Są dwie dziewczynki u mnie w domu: Waleria i Marina. Są z Kijowa. Ich mama jest także u nas w domu. Była taka sytuacja, że dziewczyny 10 dni najpierw siedziały w piwnicy w schronie i w końcu razem z mamą podjęły decyzję, że uciekają. Chodzą już od trzech tygodni do szkoły. Waleria bardzo ładnie rysuje, maluje, tak, że pani wychowawczyni nawet jest z niej bardzo dumna. Robi szybkie postępy językowe, bo jest tylko jedna w klasie. To nie ma wyjścia, musi rozmawiać z dziewczynkami
- dodaje mieszkaniec Paczkowa.
Ciągle potrzebna jest pomoc medyczna dla walczącej Ukrainy. Z Orzechowa pod Gnieznem wyjedzie już druga karetka. Pierwszy używany ambulans podarowała w marcu miejscowa przychodnia Medica. Dzięki publicznej zbiórce udało się kupić także drugie auto i je wyposażyć. "Sprzęt pojedzie do szpitala w Drohobyczu" - mówi ratownik medyczny Rafał Lukstaedt.

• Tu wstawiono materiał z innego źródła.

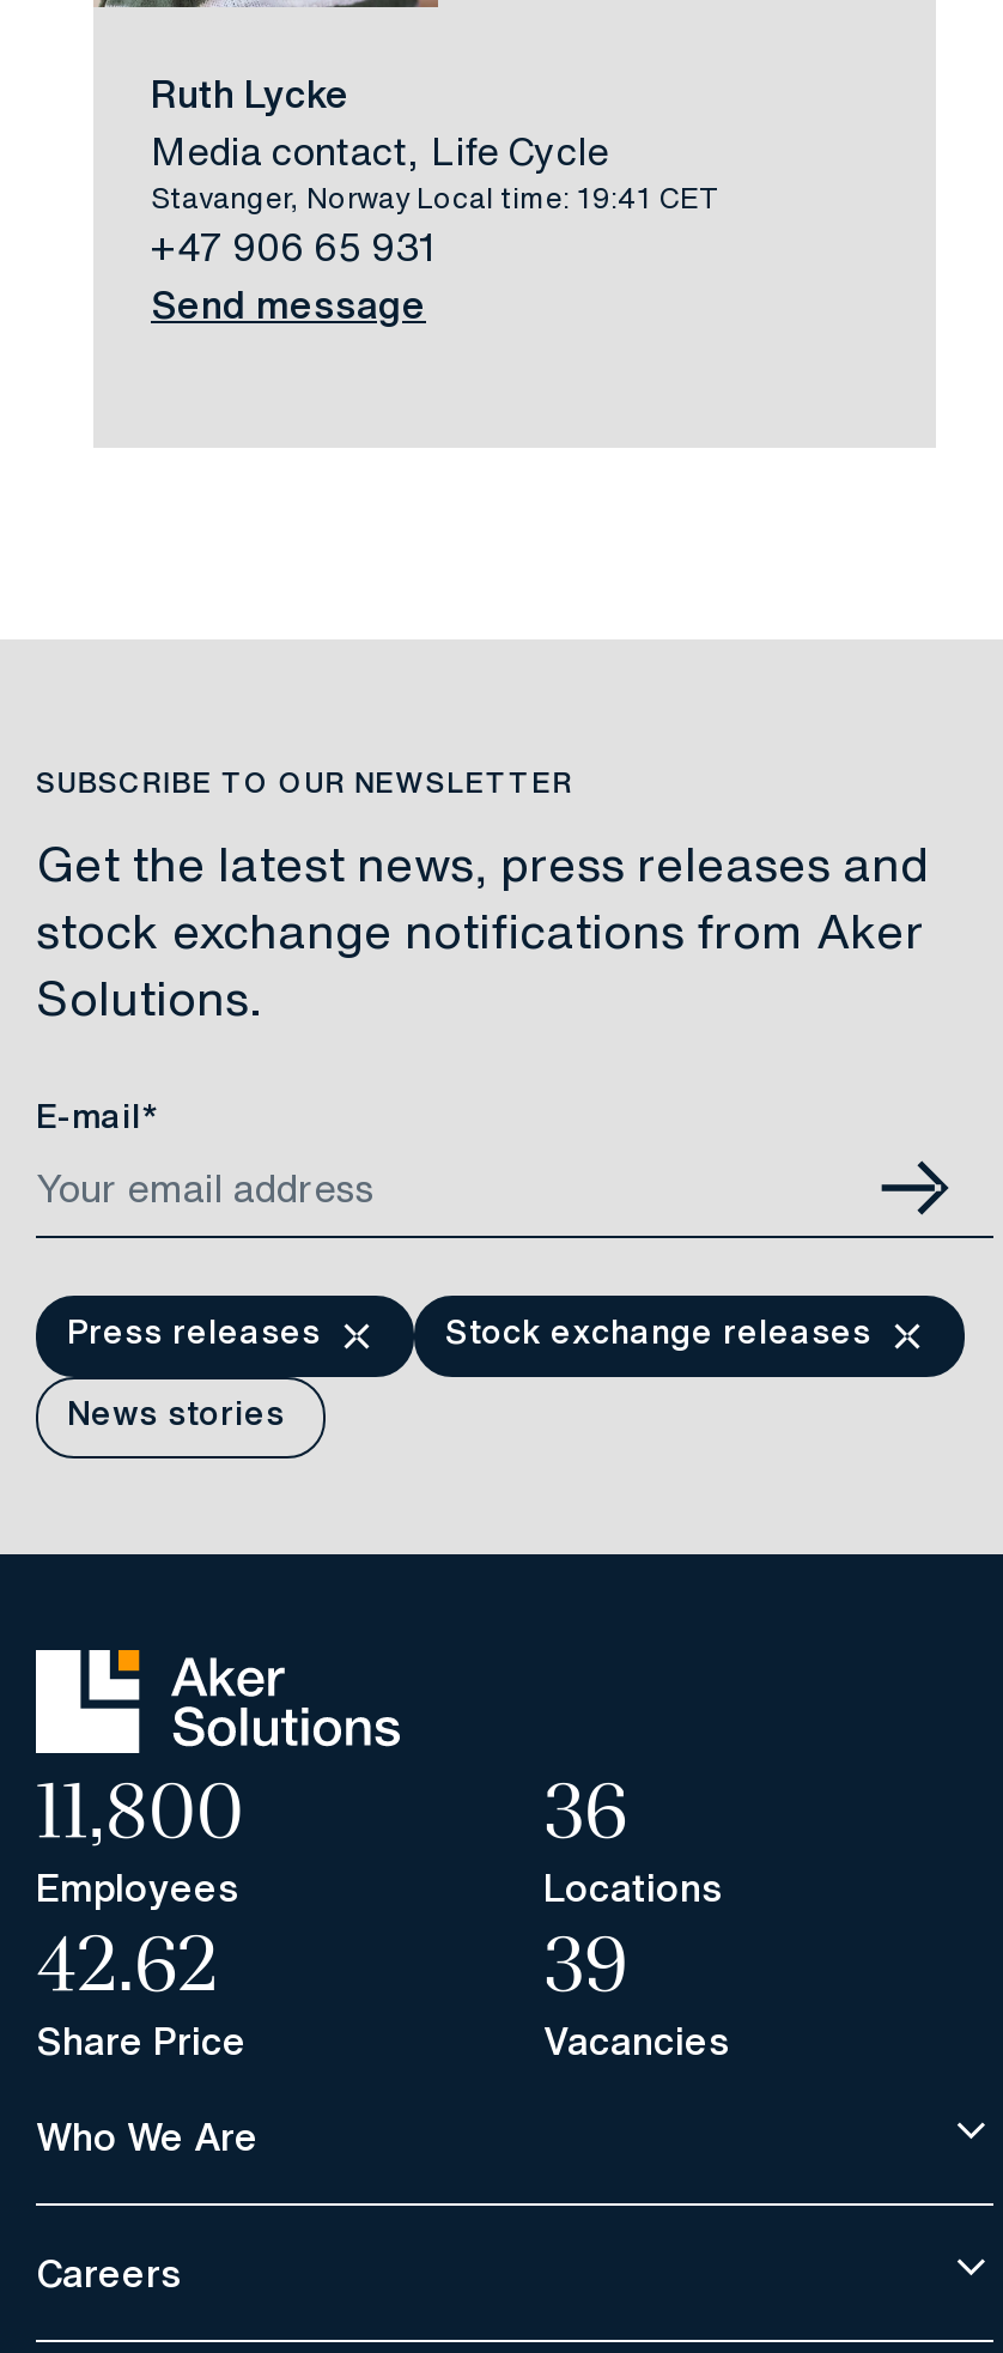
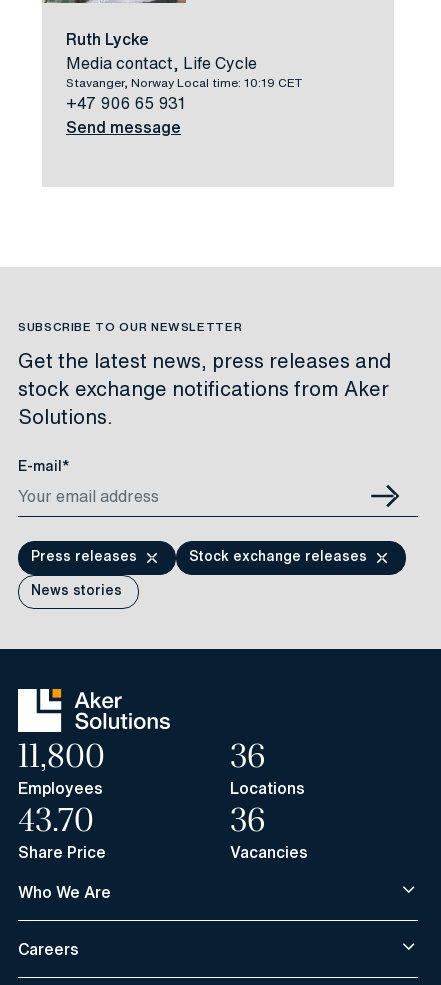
[151,177,716,217] Stavanger, Norway Local time: 19:41 CET -> [66,74,302,91] Stavanger, Norway Local time: 10:19 CET
[36,1918,218,2009] 42.62 -> [18,801,94,839] 43.70
[543,1918,627,2009] 39 -> [230,801,265,839] 36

Wszystko zaczęło się od telefonu z Ukrainy gdzie prosili nas nawet o zwykłe apteczki samochodowe bo nie mieli środków do ratowania ludzi. Udało się uruchomić zbiórkę i zebraliśmy tyle pieniędzy, że starczyło na zakup kolejnego ambulansu wraz z wyposażeniem. W najbliższych dniach odjedzie na Ukrainę. Tych ambulansów potrzebnych jest tam coraz więcej
- dodaje ratownik medyczny. Przychodnia z Orchowa nadal prowadzi zbiórkę na rzecz Ukrainy na stronie www.siepomaga.pl. Udało się zebrać już ponad 200 tysięcy złotych.
Coraz więcej miejsc w całej Wielkopolsce organizuje kursy języka polskiego dla uchodźców z Ukrainy. Jednym z nich jest ostrowska biblioteka. Zainteresowanie jest ogromne. Uchodźcy chcą poznać język polski, bo pozwoli im to łatwiej znaleźć pracę. Na pierwsze spotkanie w ostrowskiej mediatece przyszło kilkadziesiąt osób.
Jak mówi dyrektor Biblioteki Publicznej w Ostrowie Wielkopolskim Jarosław Balcar, wolontariusze uczą uchodźców najpotrzebniejszych zwrotach, które ułatwią komunikację z Polakami.
Są to rozmówki, staramy się aby uczestnicy nabywali umiejętności posługiwania się językiem polskim w podstawowej komunikacji, nabywaniu umiejętności społecznych, to także usprawnienie komunikacji językowej i praktyczna nauka języka polskiego
- dodaje dyrektor biblioteki.
Na apel o pomoc zgłosiło się czworo wolontariuszy, którzy będą regularnie uczyć Ukraińców podstaw języka polskiego. Biblioteka poszukuje kolejnych chętnych oraz książek i słowników, które pozwoliłyby na sprawniejszą naukę. Żeby pomóc nie trzeba mieć wykształcenia filologicznego ani nauczycielskiego.